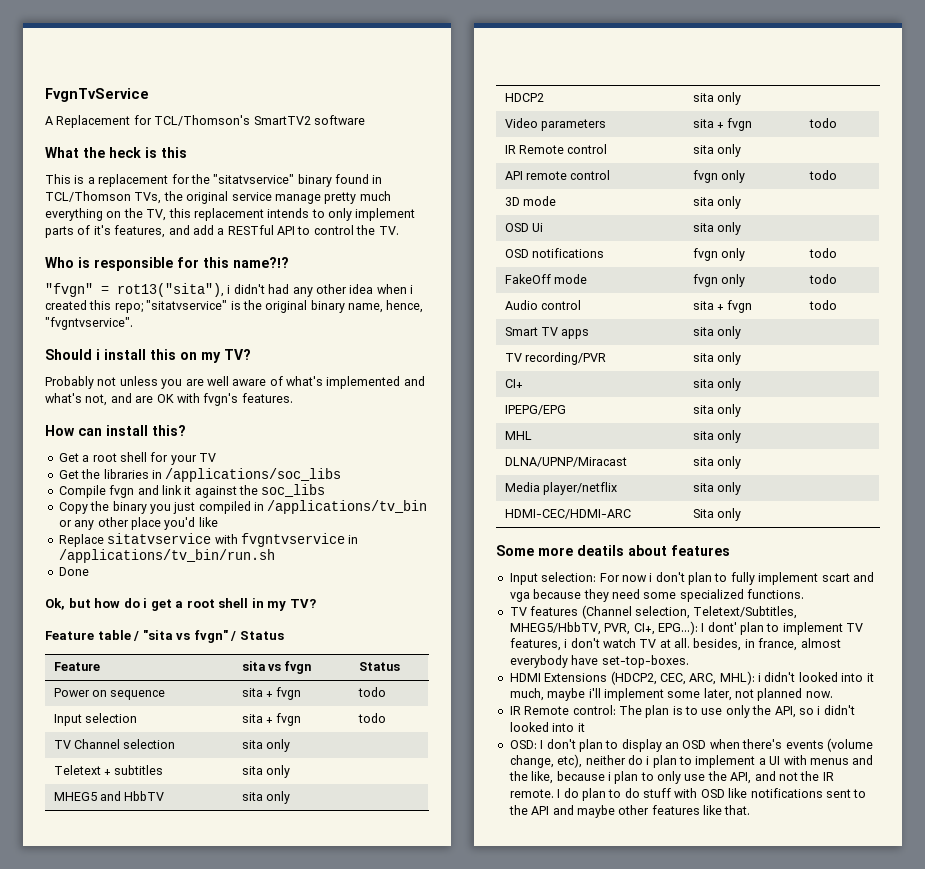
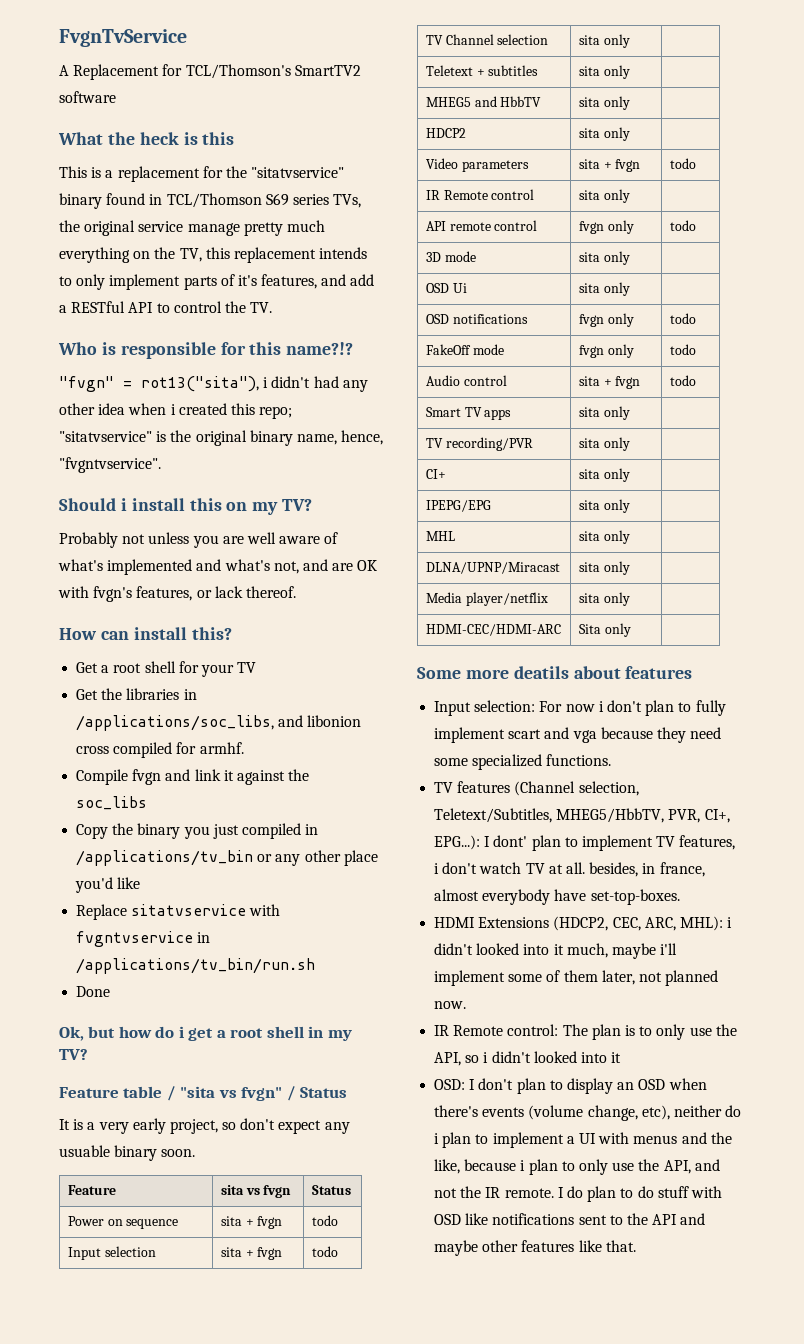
- This is a replacement for the "sitatvservice" binary found in TCL/Thomson TVs, the original service manage pretty much everything on the TV, this replacement intends to only implement parts of it's features, and add a RESTful API to control the TV.
+ This is a replacement for the "sitatvservice" binary found in TCL/Thomson S69 series TVs, the original service manage pretty much everything on the TV, this replacement intends to only implement parts of it's features, and add a RESTful API to control the TV.
- Probably not unless you are well aware of what's implemented and what's not, and are OK with fvgn's features.
+ Probably not unless you are well aware of what's implemented and what's not, and are OK with fvgn's features, or lack thereof.
- Get the libraries in /applications/soc_libs
+ Get the libraries in /applications/soc_libs, and libonion cross compiled for armhf.
+ It is a very early project, so don't expect any usuable binary soon.
- HDMI Extensions (HDCP2, CEC, ARC, MHL): i didn't looked into it much, maybe i'll implement some later, not planned now.
+ HDMI Extensions (HDCP2, CEC, ARC, MHL): i didn't looked into it much, maybe i'll implement some of them later, not planned now.
- IR Remote control: The plan is to use only the API, so i didn't looked into it
+ IR Remote control: The plan is to only use the API, so i didn't looked into it

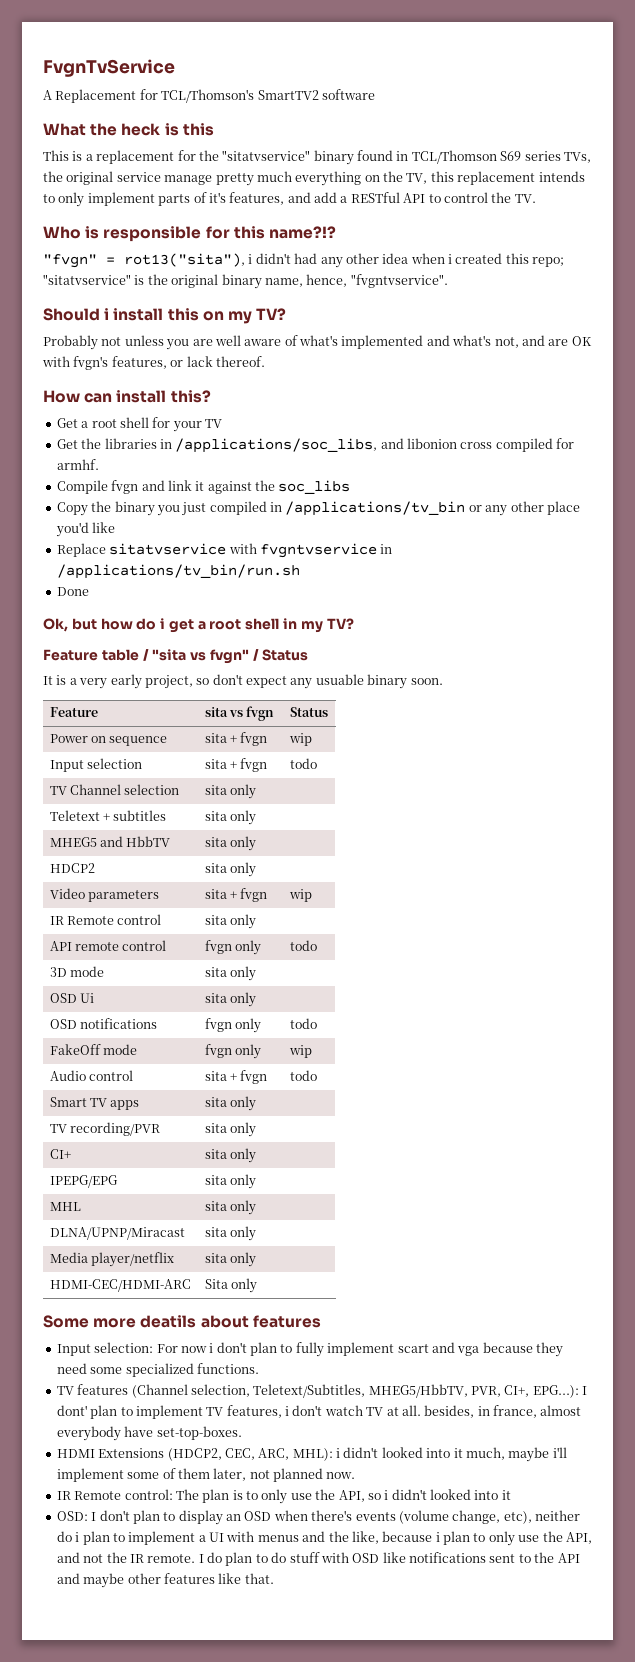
- Power on sequence | sita + fvgn | todo
+ Power on sequence | sita + fvgn | wip
- Video parameters | sita + fvgn | todo
+ Video parameters | sita + fvgn | wip
- FakeOff mode | fvgn only | todo
+ FakeOff mode | fvgn only | wip

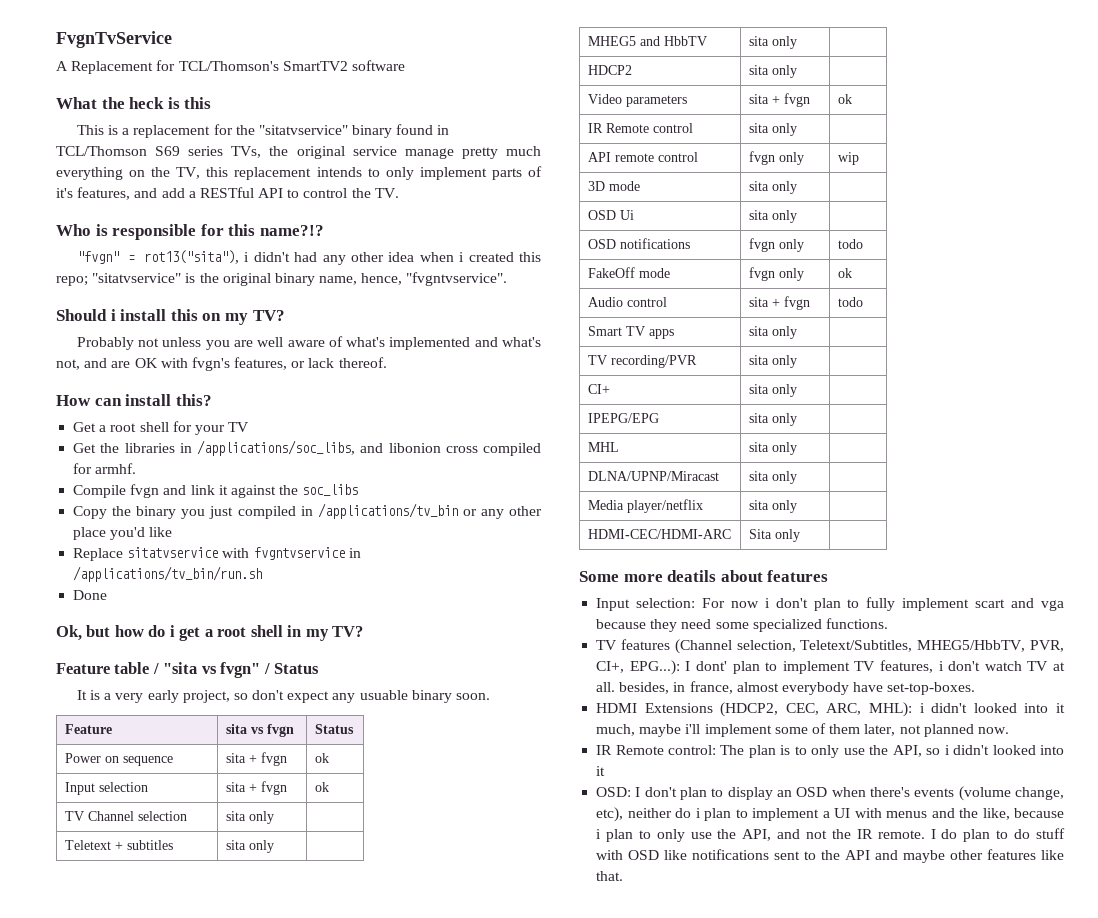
- Power on sequence | sita + fvgn | wip
+ Power on sequence | sita + fvgn | ok
- Input selection | sita + fvgn | todo
+ Input selection | sita + fvgn | ok
- Video parameters | sita + fvgn | wip
+ Video parameters | sita + fvgn | ok
- API remote control | fvgn only | todo
+ API remote control | fvgn only | wip
- FakeOff mode | fvgn only | wip
+ FakeOff mode | fvgn only | ok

###

**Problem statement:** Across the whole listing, reproduce each line verbatim and exclude every picture.

**Written response:**
- This is a replacement for the "sitatvservice" binary found in TCL/Thomson TVs, the original service manage pretty much everything on the TV, this replacement intends to only implement parts of it's features, and add a RESTful API to control the TV.
+ This is a replacement for the "sitatvservice" binary found in TCL/Thomson S69 series TVs, the original service manage pretty much everything on the TV, this replacement intends to only implement parts of it's features, and add a RESTful API to control the TV.
- Probably not unless you are well aware of what's implemented and what's not, and are OK with fvgn's features.
+ Probably not unless you are well aware of what's implemented and what's not, and are OK with fvgn's features, or lack thereof.
- Get the libraries in /applications/soc_libs
+ Get the libraries in /applications/soc_libs, and libonion cross compiled for armhf.
+ It is a very early project, so don't expect any usuable binary soon.
- HDMI Extensions (HDCP2, CEC, ARC, MHL): i didn't looked into it much, maybe i'll implement some later, not planned now.
+ HDMI Extensions (HDCP2, CEC, ARC, MHL): i didn't looked into it much, maybe i'll implement some of them later, not planned now.
- IR Remote control: The plan is to use only the API, so i didn't looked into it
+ IR Remote control: The plan is to only use the API, so i didn't looked into it

- Power on sequence | sita + fvgn | todo
+ Power on sequence | sita + fvgn | wip
- Video parameters | sita + fvgn | todo
+ Video parameters | sita + fvgn | wip
- FakeOff mode | fvgn only | todo
+ FakeOff mode | fvgn only | wip

- Power on sequence | sita + fvgn | wip
+ Power on sequence | sita + fvgn | ok
- Input selection | sita + fvgn | todo
+ Input selection | sita + fvgn | ok
- Video parameters | sita + fvgn | wip
+ Video parameters | sita + fvgn | ok
- API remote control | fvgn only | todo
+ API remote control | fvgn only | wip
- FakeOff mode | fvgn only | wip
+ FakeOff mode | fvgn only | ok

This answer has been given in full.